We had a funny relationship with a rocky bit in the middle but I am so glad that I met him. I’m so happy that I’ll have a friend in Spain to visit. I’m happy that I had someone to wander Boston with and get lost in a secret garden. Someone who knew how to listen and cuddle and eat chocolate with me. And I’m hoping someday I’ll get to hang out with him again.
Jake told me at the start of Explo that he thought Explo did as much for the staff as it does for the students. First session I didn’t feel that so much, but after second session I definitely understand that. I feel like I am so much more confident in myself and my abilities. I can play violin in front of people again. I can sing in front of people. It wasn’t until after the anti-bullying night that I realized that I had been bullied about my singing in 5th grade and that that was the point when I had stopped performing in front of people. I had already begun to perform again by the time I had this realization and it made me really happy to know that I was overcoming this thing that I hadn’t even realized was haunting me. I can now stand up in front of a classroom and engage them. I can make them pay attention and listen and learn and follow directions. In a cow suit. I can be charismatic and exciting and likeable as well as an effective teacher. I can change and improvise things on the spot to make the experience better for students. I can take feedback and make my performance better.

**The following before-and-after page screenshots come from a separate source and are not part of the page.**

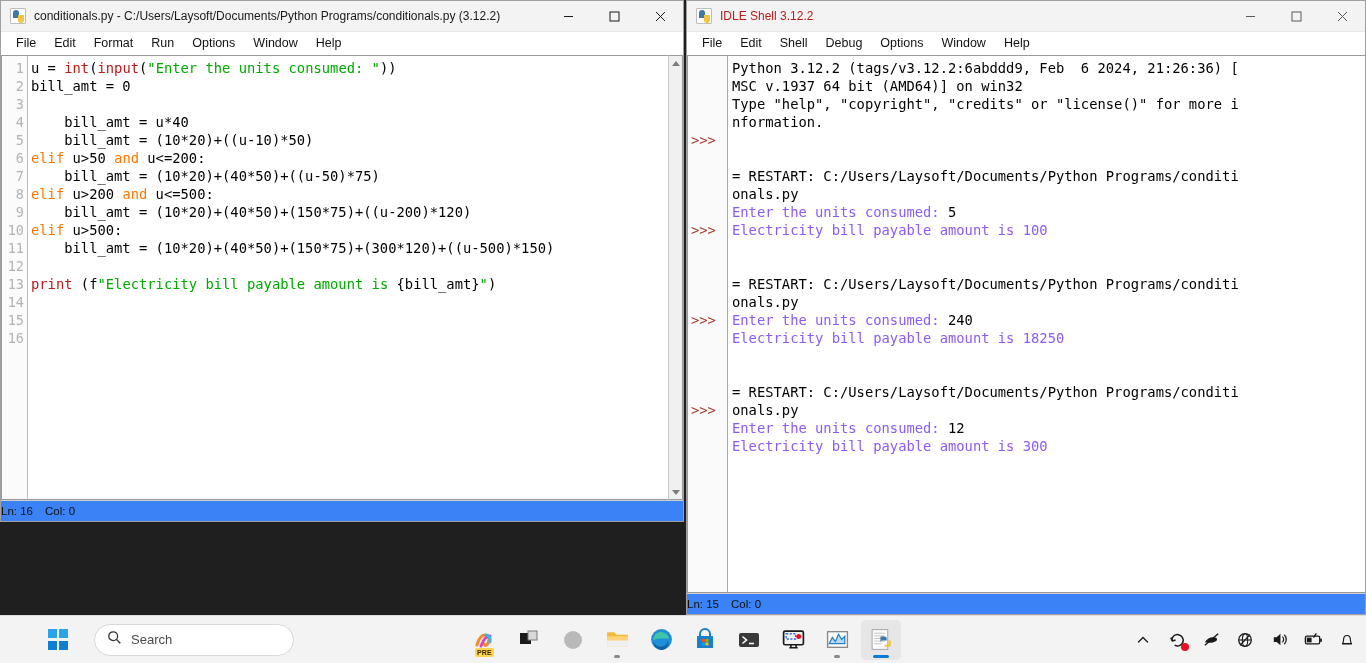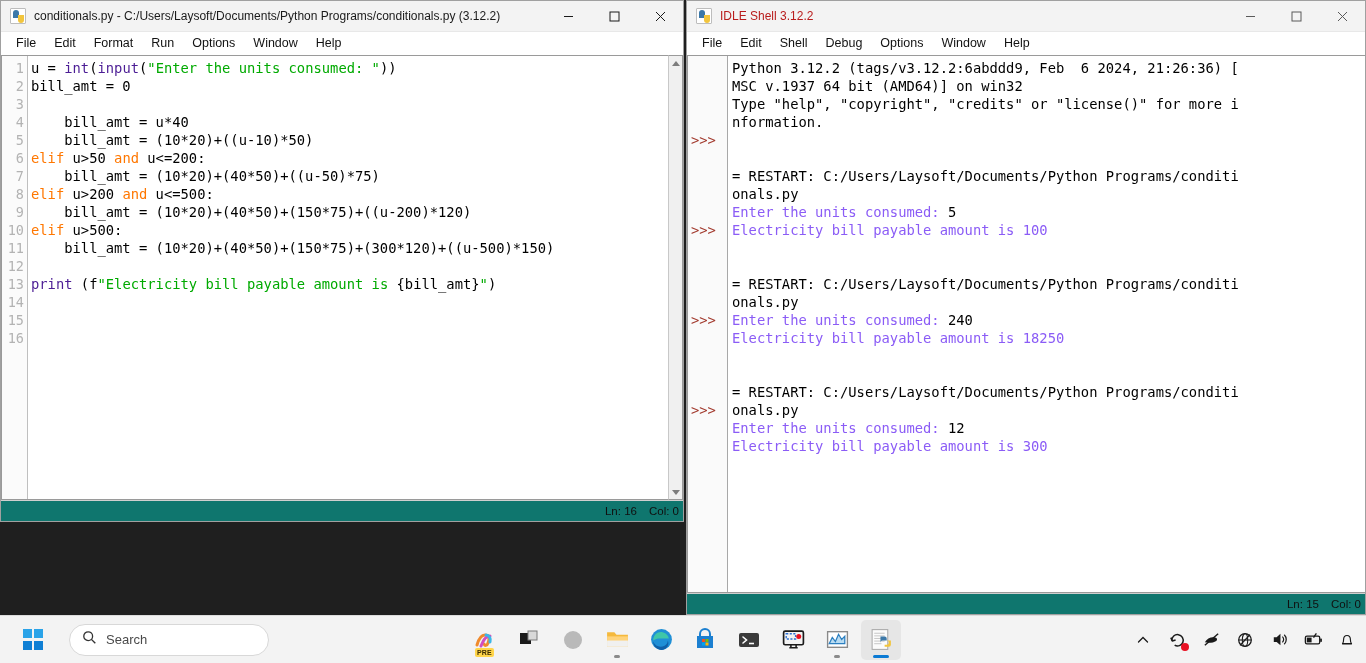--- a/index.html
+++ b/index.html
@@ -142,7 +142,7 @@
     color: #000000;
   }
   .kw  { color: #ff7700; }
-  .bi  { color: #4c1d95; }
+  .bi  { color: #b91c1c; }
   .st  { color: #00aa00; }
   .df  { color: #000000; }
 

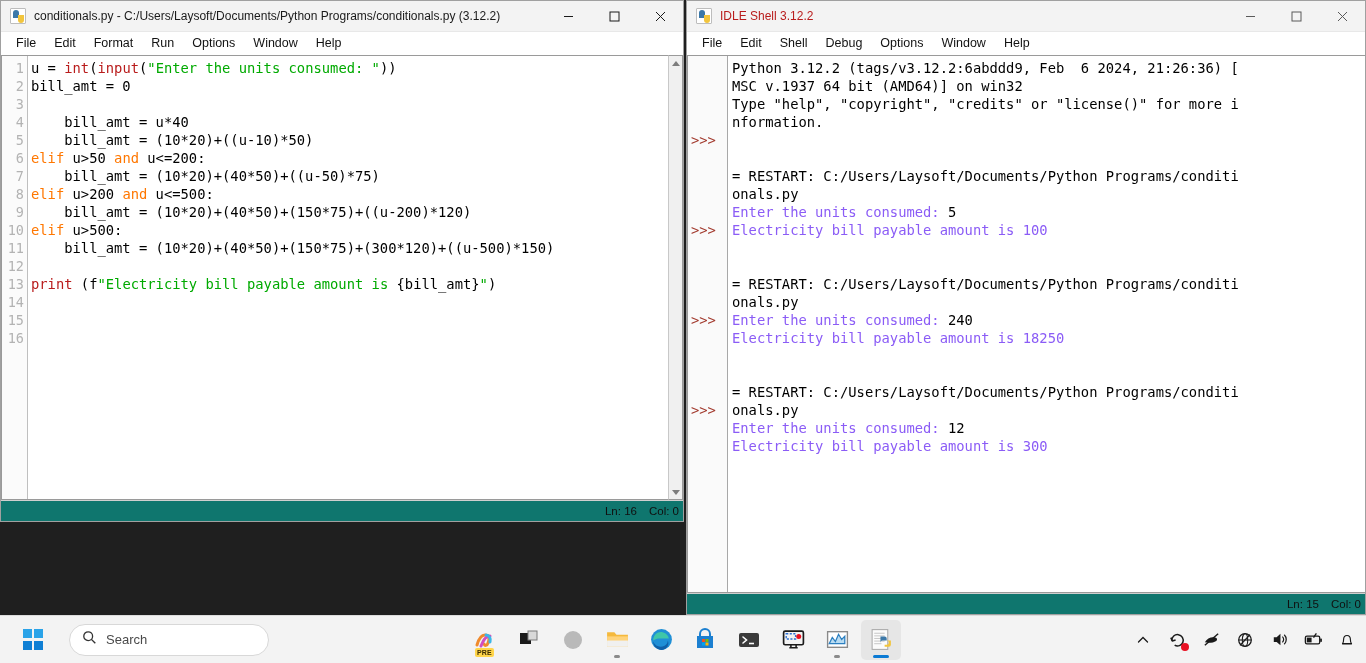--- a/index.html
+++ b/index.html
@@ -180,11 +180,10 @@
   .statusbar {
     height: 21px;
     flex: 0 0 auto;
-    background: #0f766e;
+    background: #3b82f6;
     border-top: 1px solid #cfcfcf;
     display: flex;
     align-items: center;
-    justify-content: flex-end;
     padding-right: 4px;
     gap: 12px;
   }

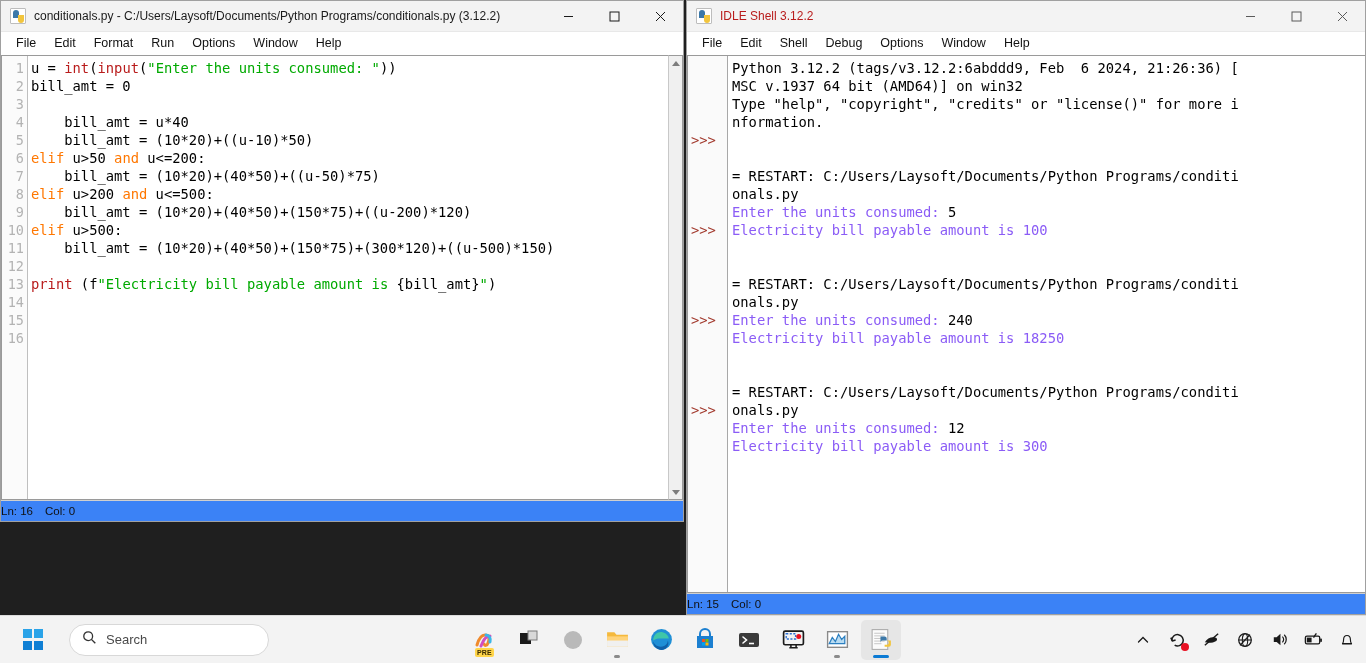--- a/index.html
+++ b/index.html
@@ -247,6 +247,7 @@
     border-top: 1px solid #dcdcdc;
     display: flex;
     align-items: center;
+    padding-left: 25px;
   }
   .tb-left { flex: 1 1 auto; display: flex; align-items: center; }
   .tb-center {

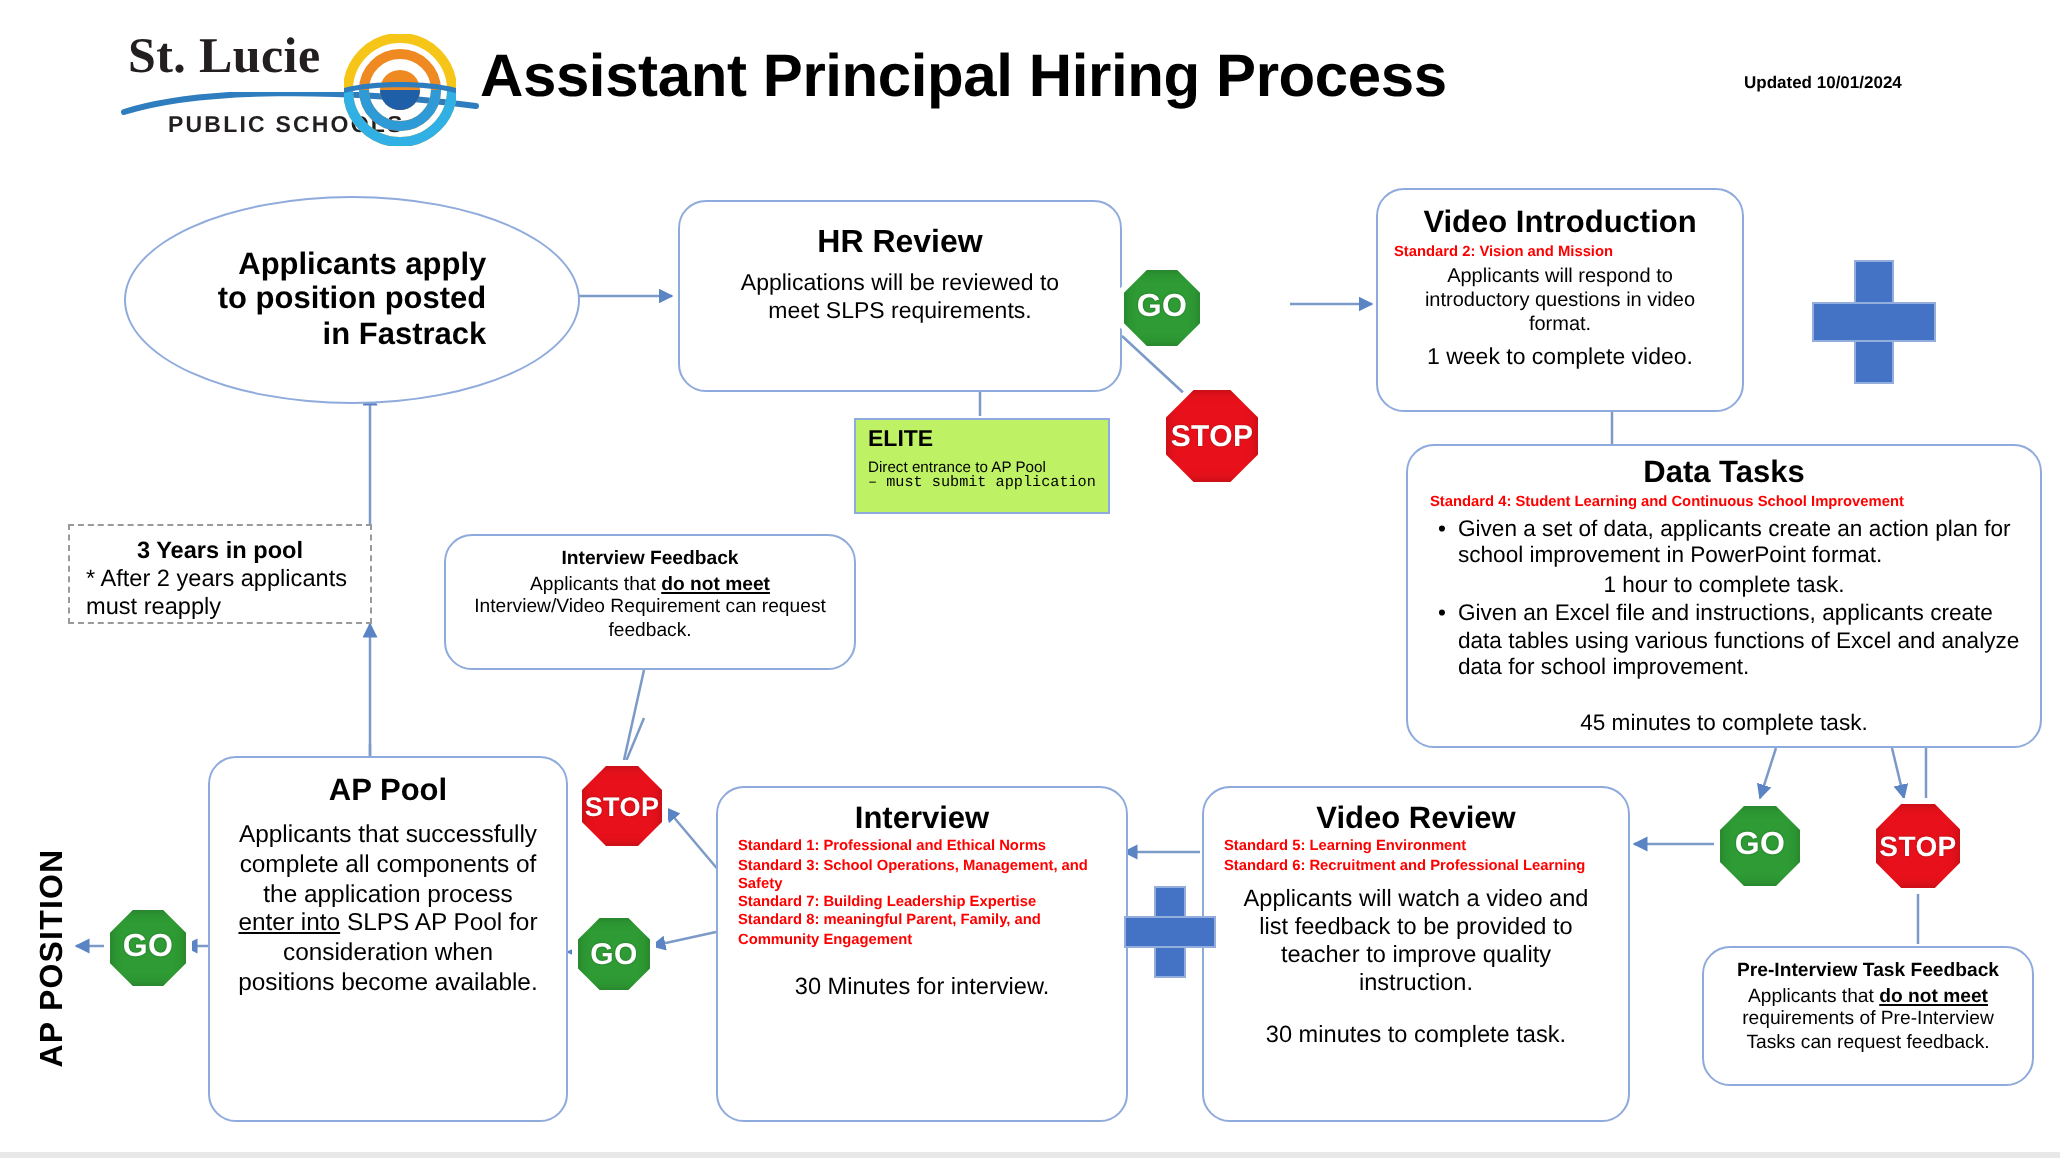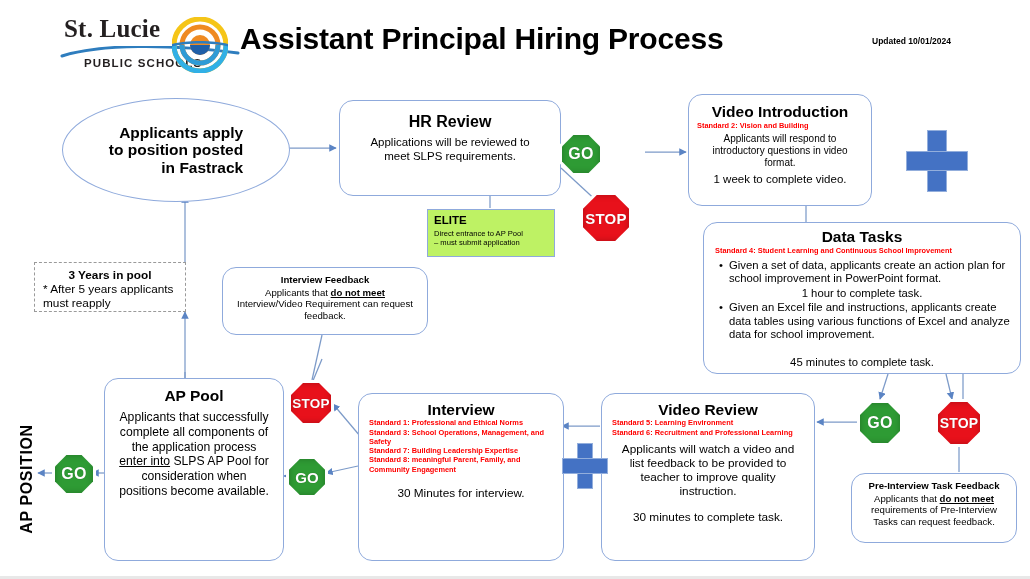--- a/index.html
+++ b/index.html
@@ -199,7 +199,7 @@
 
   <div class="node rbox" style="left:688px; top:94px; width:184px; height:112px; padding-top:8px;">
     <div class="ttl" style="font-size:15.5px;">Video Introduction</div>
-    <div class="std" style="margin:1px 0 2px 0;">Standard 2: Vision and Building</div>
+    <div class="std" style="margin:1px 0 2px 0;">Standard 2: Vision and Mission</div>
     <div class="body" style="font-size:10px; padding:0 10px;">Applicants will respond to introductory questions in video format.</div>
     <div class="body" style="font-size:11.5px; margin-top:4px;">1 week to complete video.</div>
   </div>

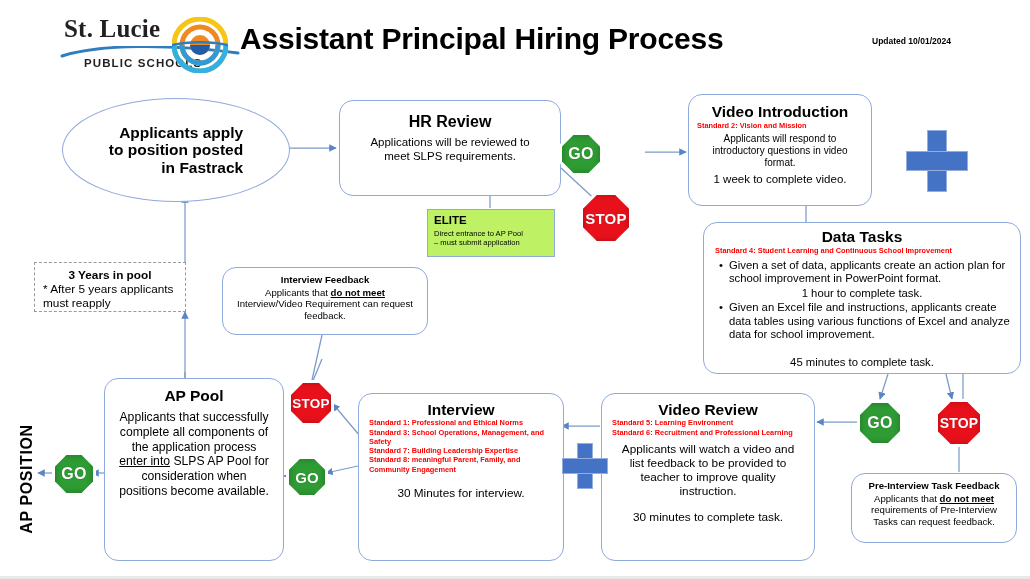--- a/index.html
+++ b/index.html
@@ -194,7 +194,7 @@
   <div class="node elitebox" style="left:427px; top:209px; width:128px; height:48px;">
     <div class="ttl" style="font-size:11.5px;">ELITE</div>
     <div class="body" style="font-size:7.6px; margin-top:2px;">Direct entrance to AP Pool</div>
-    <div class="body" style="font-size:7.6px;">– must submit application</div>
+    <div class="body" style="font-size:7.6px;font-family:Liberation Mono, monospace;">– must submit application</div>
   </div>
 
   <div class="node rbox" style="left:688px; top:94px; width:184px; height:112px; padding-top:8px;">

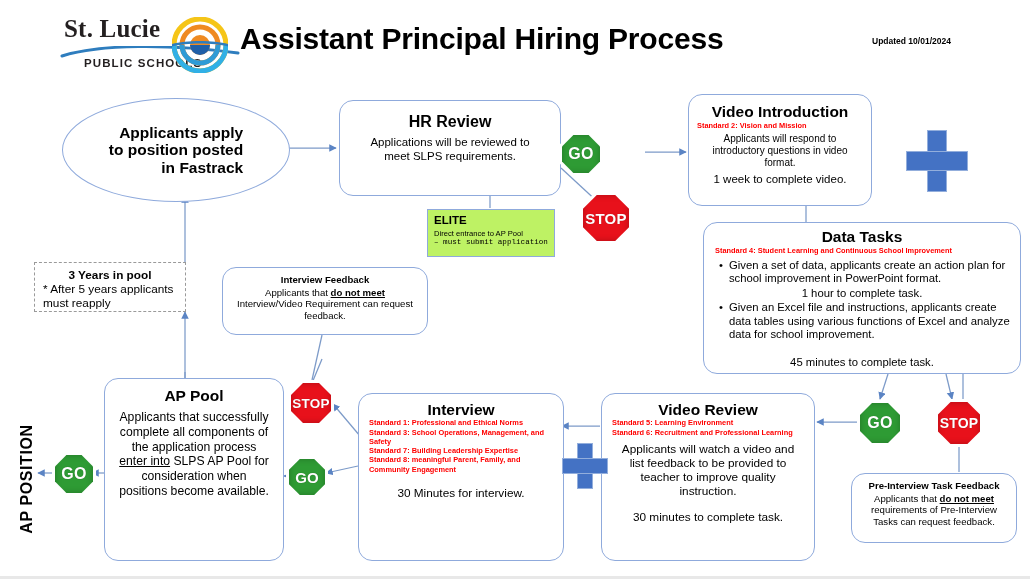--- a/index.html
+++ b/index.html
@@ -245,7 +245,7 @@
 
   <div class="node dashbox" style="left:34px; top:262px; width:152px; height:50px;">
     <div class="ttl" style="font-size:11.8px; text-align:center;">3 Years in pool</div>
-    <div class="body" style="font-size:11.8px;">* After 5 years applicants must reapply</div>
+    <div class="body" style="font-size:11.8px;">* After 2 years applicants must reapply</div>
   </div>
 
   <div class="node rbox" style="left:222px; top:267px; width:206px; height:68px; padding-top:7px;">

I found that I can actually learn and remember people’s names. I always knew that names were important, obviously, but Explo showed me how much power there is in a name. Shouting at a random group of students to stop doing something is generally pretty ineffective, although I’ve gotten much better at that. Calling out one person from across the quad by name who is part of a group doing something wrong is incredibly effective. The focus and attention that you get by calling someone’s name out rather than just saying “Hey you!” is incredible. It’s like by knowing the name you have shown that you care about them in some small way that demands just a little bit more respect than if you didn’t know their name. It’s hard to describe but that difference was really cool to see and I will definitely be trying to learn names better from now on.
I wish that I could explain this experience and how amazing it is. I wish I could tell you really all of the things I learned how to do better as well as all of the things that I learned about myself. It’s kind of impossible to do that, but I just want some record that all of this happened. It’s already starting to feel like a dream and I really don’t want that. I want these things to stick with me and make a difference in my real life and not fade. Most of all I don’t want to forget the people who made this experience so amazing and I don’t want to lose touch with them. Goodbyes are always hard. I really hope that I will see you all again soon.